Mais recentemente, uma outra sala virtual, foi criada para discutir casos clínicos complexos de uma determinada enfermidade com um grupo de especialistas do Brasil todo, de várias especialidades (coloproctologistas, radiologistas, oncologistas,...). Após discutir cada caso online, a tomada de decisão fica mais clara e beneficia enormemente o paciente. Além disso, permite a todos nós crescer muito em conhecimento. Alguns hospitais ou grupos de médicos do Brasil faziam essa atividade de forma presencial e passar para virtual foi apenas uma questão de ajuste. No entanto, a maioria absoluta dos especialistas na minha área nunca tiveram essa oportunidade de levar seus casos mais difíceis e compartilhar a decisão com outros especialistas que possam eventualmente estar mais familiarizados com aquela determinada situação, ou eventualmente mais atualizados em conhecimento científico.
A importância dessa maneira de adquirir conhecimento é tão grande que é difícil de ser mensurada, e especialmente difícil de se fazer a previsão de como vão ser os eventos habituais quando houver uma vacina eficaz para acabar com a pandemia. Um dos índices que mostra o quanto as reuniões virtuais e educação à distância são importantes é o valor de uma das empresas criadoras de uma das plataformas mais usadas que viabiliza esses encontros: tinha ações na bolsa valendo US$65 em janeiro/20 e passou a US$275 agora em julho/2020. O valor da empresa aumentou mais de 4 vezes em 6 meses. Indício de que no futuro essa tecnologia deve ser muito mais adotada em todos os segmentos.

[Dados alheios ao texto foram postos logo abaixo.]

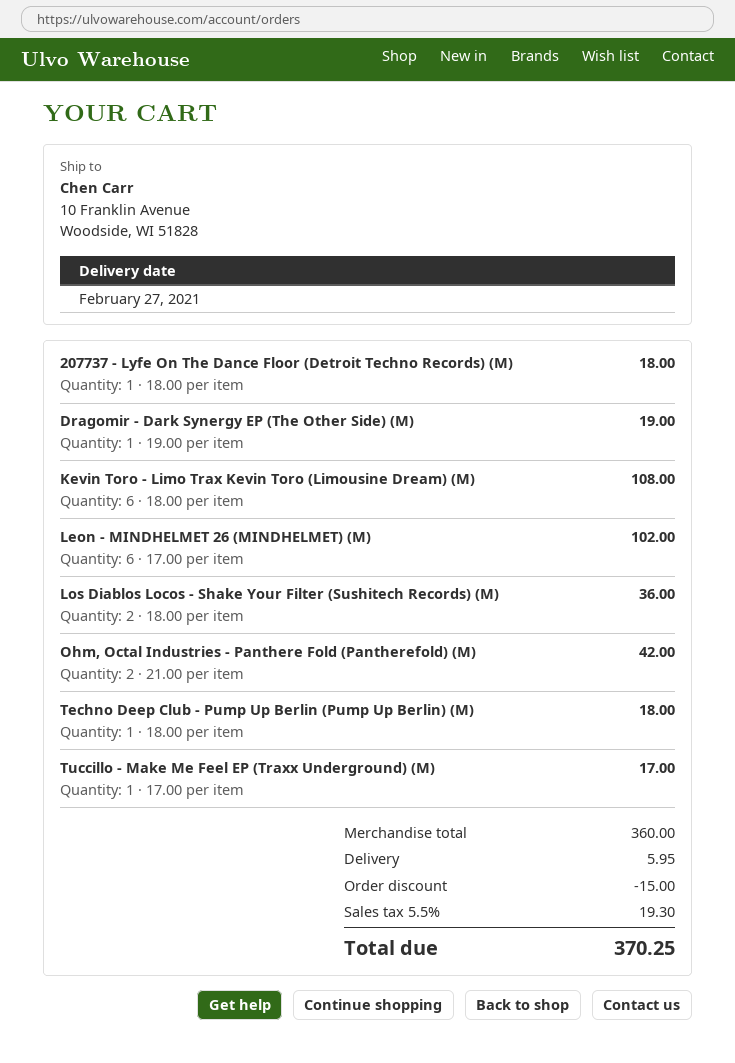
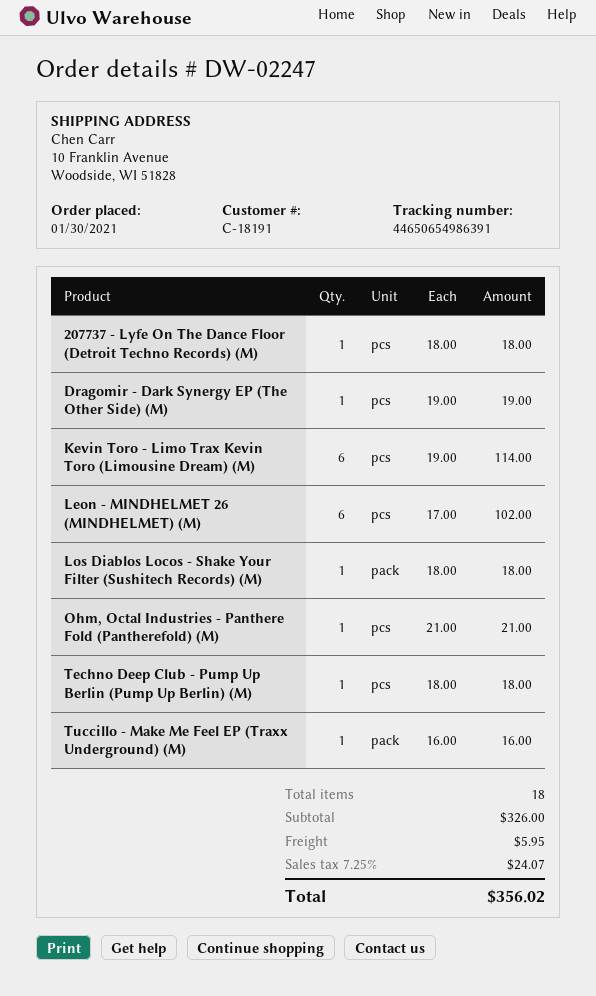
Kevin Toro - Limo Trax Kevin Toro (Limousine Dream) (M): 6 x 18.00 = 108.00 -> 6 x 19.00 = 114.00
Los Diablos Locos - Shake Your Filter (Sushitech Records) (M): 2 x 18.00 = 36.00 -> 1 x 18.00 = 18.00
Ohm, Octal Industries - Panthere Fold (Pantherefold) (M): 2 x 21.00 = 42.00 -> 1 x 21.00 = 21.00
Tuccillo - Make Me Feel EP (Traxx Underground) (M): 1 x 17.00 = 17.00 -> 1 x 16.00 = 16.00
subtotal: 360.00 -> 326.00
discount: 15.00 -> none
tax: 5.5% = 19.30 -> 7.25% = 24.07
total: 370.25 -> 356.02

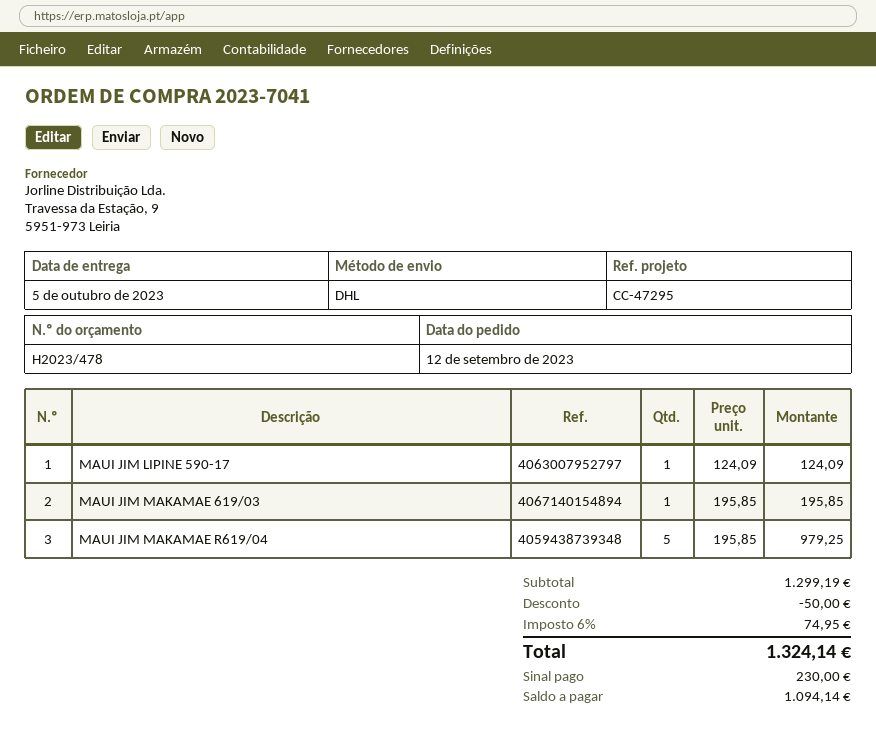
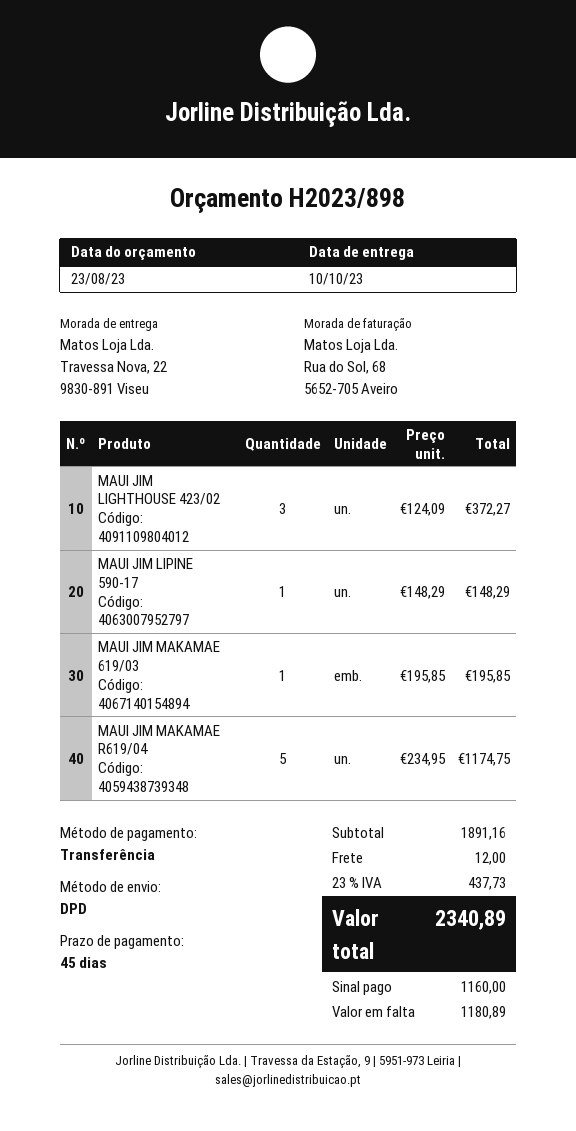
quote number: H2023/478 -> H2023/898
delivery date: 2023-10-05 -> 2023-10-10
shipping method: DHL -> DPD
MAUI JIM LIPINE 590-17: 1 x 124.09 = 124.09 -> 1 x 148.29 = 148.29
MAUI JIM MAKAMAE R619/04: 5 x 195.85 = 979.25 -> 5 x 234.95 = 1174.75
MAUI JIM LIGHTHOUSE 423/02: none -> 3 x 124.09 = 372.27
subtotal: 1299.19 -> 1891.16
discount: 50.00 -> none
shipping: none -> 12.00
tax: 6% = 74.95 -> 23% = 437.73
total: 1324.14 -> 2340.89
deposit: 230.00 -> 1160.00
balance: 1094.14 -> 1180.89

Tomara que o isolamento social acabe, mas que as ferramentas que trouxeram mais possibilidades à educação médica continuem existindo e melhorando. Precisamos dela para manter e melhorar a informação difundida, para termos mais embasamento teórico atualizado, e no final, o que realmente importa: sempre elevar o padrão de assistência aos nossos pacientes.